## AIM OF THE TASK:
In the records below, pick out all lines containing the word "tbtn".

Items from a data source

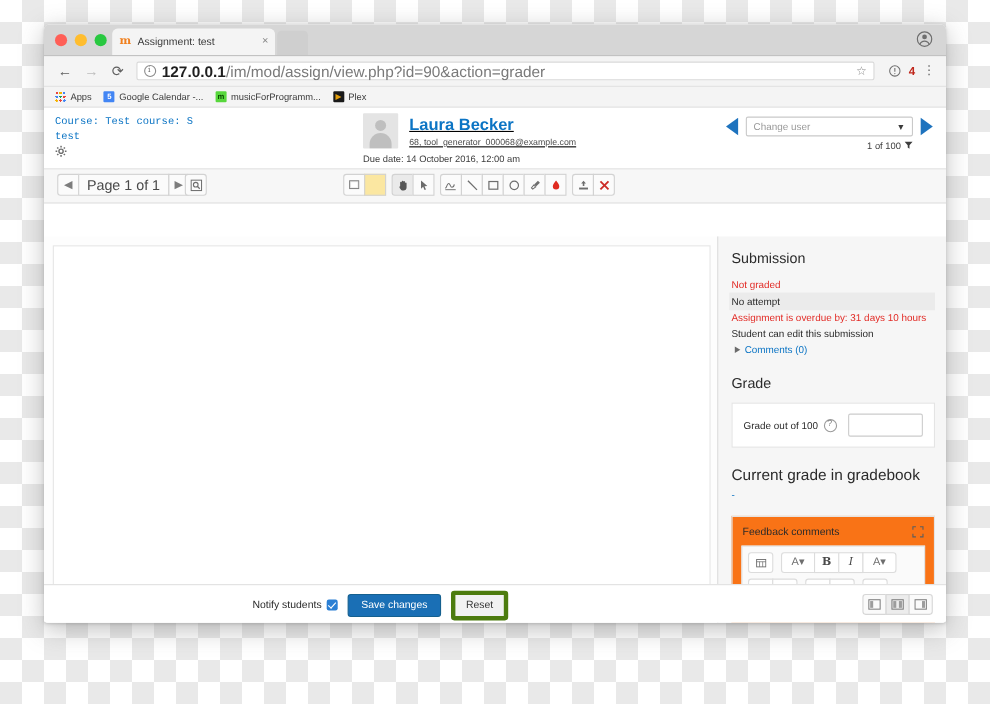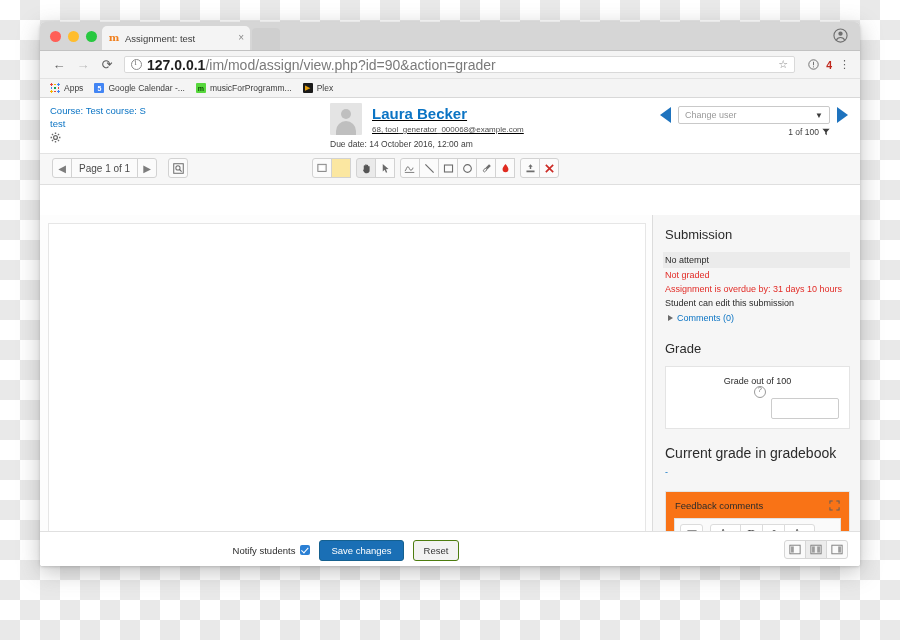--- a/index.html
+++ b/index.html
@@ -78,7 +78,7 @@
   .page{position:relative;height:470px;background:#fff;}
 
   .mhead{position:relative;height:55px;background:#fff;}
-  .course-links{position:absolute;left:10px;top:6px;font-size:9.5px;line-height:13px;color:#0b74c4;}
+  .course-links{position:absolute;left:10px;top:6px;font-size:9.5px;line-height:13px;color:#0b74c4;font-family:Liberation Mono, monospace;}
   .course-links a{color:#0b74c4;text-decoration:none;display:block;}
   .gear{position:absolute;left:10px;top:34px;width:11px;height:11px;color:#6d6d6d;}
 

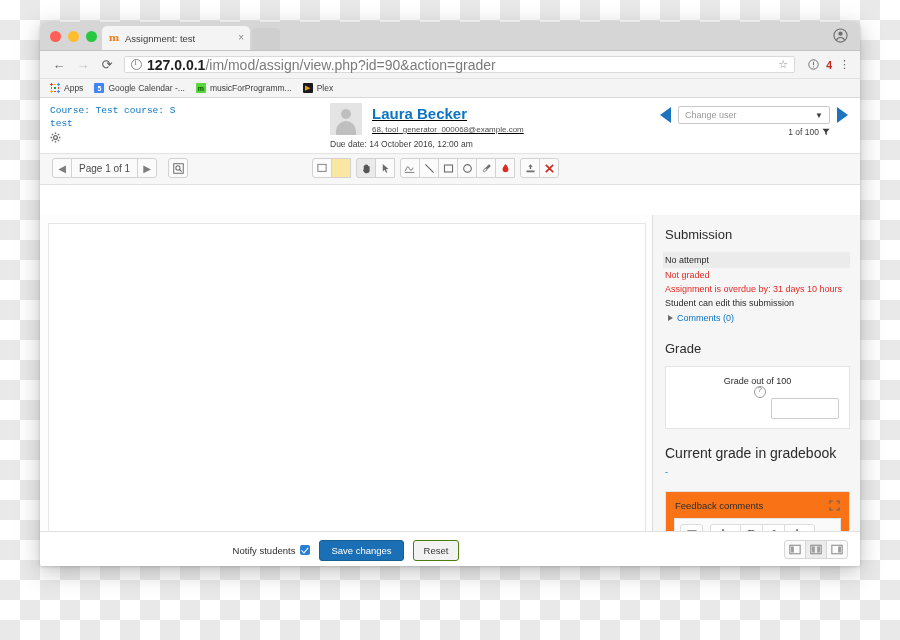--- a/index.html
+++ b/index.html
@@ -113,7 +113,7 @@
   .tbtn:last-child{border-radius:0 3px 3px 0;}
   .tbtn.solo{border-radius:3px;margin-left:0;}
   .tbtn.active{background:#eaeaea;}
-  .pagelabel{padding:0 7px;font-size:10px;color:#4a4a4a;}
+  .pagelabel{padding:0 7px;font-size:13px;color:#4a4a4a;}
   .tb-pager{left:12px;}
   .tb-search{left:128px;}
   .tb-tools{left:272px;}

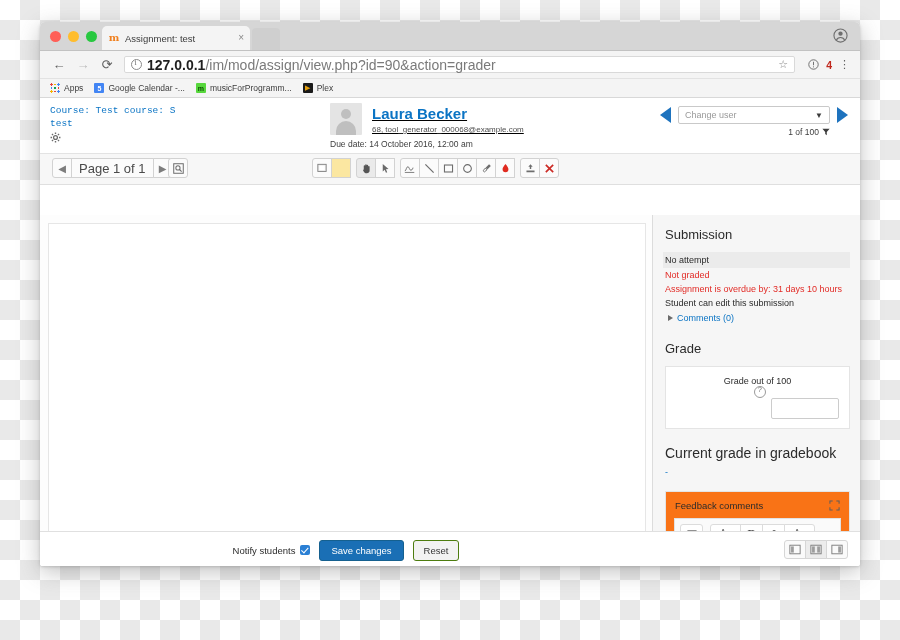--- a/index.html
+++ b/index.html
@@ -370,8 +370,8 @@
 
     <div class="rpanel">
       <h3 class="rtitle">Submission</h3>
+      <div class="statusline red">Not graded</div>
       <div class="statusline shade">No attempt</div>
-      <div class="statusline red">Not graded</div>
       <div class="statusline red">Assignment is overdue by: 31 days 10 hours</div>
       <div class="statusline">Student can edit this submission</div>
       <div class="comments">

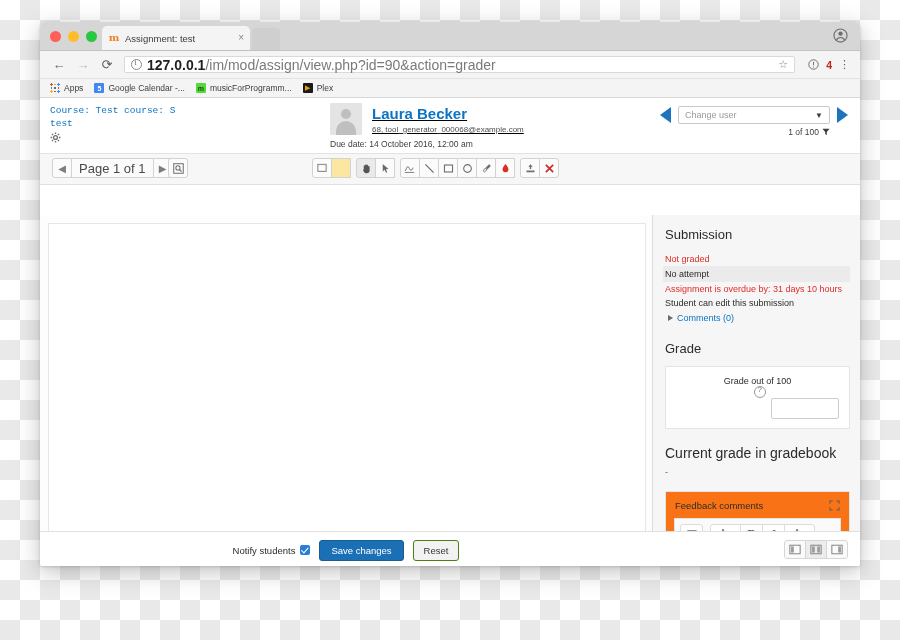--- a/index.html
+++ b/index.html
@@ -132,7 +132,7 @@
   .statusline.red{color:#e22b26;}
   .comments{font-size:9px;color:#0b74c4;margin-top:3px;display:flex;align-items:center;gap:4px;padding-left:3px;}
   .caret-right{width:0;height:0;border-top:3.5px solid transparent;border-bottom:3.5px solid transparent;border-left:5px solid #6b6b6b;}
-  .gradebox{background:#fff;border:1px solid #e4e4e4;padding:9px 10px;display:flex;align-items:center;margin-top:4px;flex-direction:column;}
+  .gradebox{background:#fff;border:1px solid #e4e4e4;padding:9px 10px;display:flex;align-items:center;margin-top:4px;}
   .gradelabel{font-size:9px;color:#2b2b2b;}
   .help{width:10px;height:10px;border:1px solid #9b9b9b;border-radius:50%;margin-left:5px;position:relative;display:inline-block;vertical-align:-1px;}
   .help::after{content:"?";position:absolute;left:2.4px;top:-2px;font-size:8px;color:#7c7c7c;}

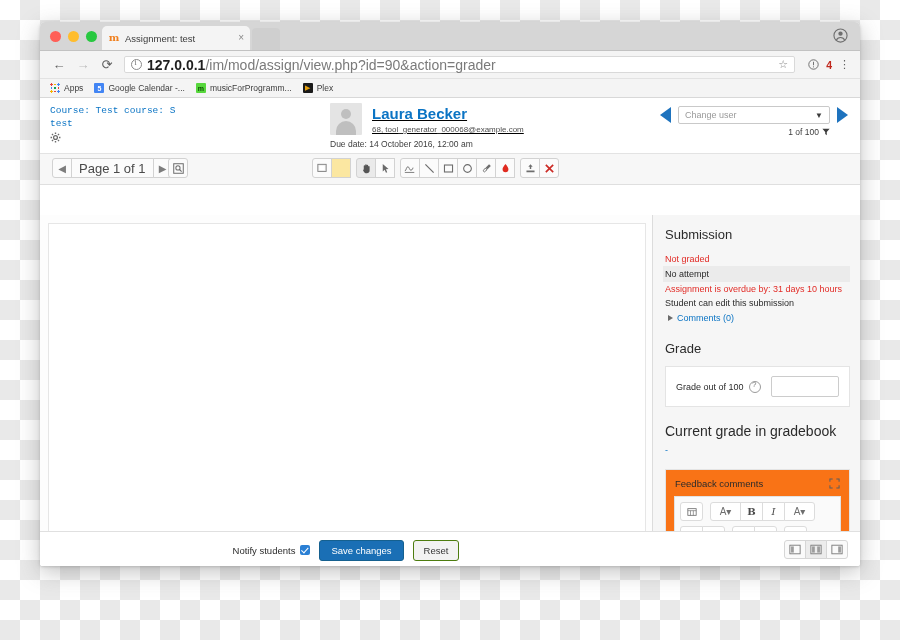--- a/index.html
+++ b/index.html
@@ -161,7 +161,7 @@
   .checkbox{width:10px;height:10px;background:#2a7fd4;border-radius:2px;position:relative;}
   .checkbox::after{content:"";position:absolute;left:2.6px;top:1px;width:3px;height:5.5px;border:solid #fff;border-width:0 1.5px 1.5px 0;transform:rotate(42deg);}
   .btn-primary{background:#1a6fb5;color:#fff;font-size:9.5px;border:1px solid #15608f;border-radius:3px;padding:4px 11px;}
-  .btn-default{background:#f2f2f2;color:#363636;font-size:9.5px;border:1px solid #4d7c0f;border-radius:3px;padding:4px 10px;}
+  .btn-default{background:#f2f2f2;color:#363636;font-size:9.5px;border:4px solid #4d7c0f;border-radius:3px;padding:4px 10px;}
   .layout-toggle{position:absolute;right:12px;top:8px;display:flex;}
   .lbtn{width:22px;height:19px;border:1px solid #d6d6d6;background:#fafafa;margin-left:-1px;display:flex;align-items:center;justify-content:center;box-sizing:border-box;}
   .lbtn:first-child{border-radius:3px 0 0 3px;}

## FINAL ANSWER:
   .tbtn:last-child{border-radius:0 3px 3px 0;}
   .tbtn.solo{border-radius:3px;margin-left:0;}
   .tbtn.active{background:#eaeaea;}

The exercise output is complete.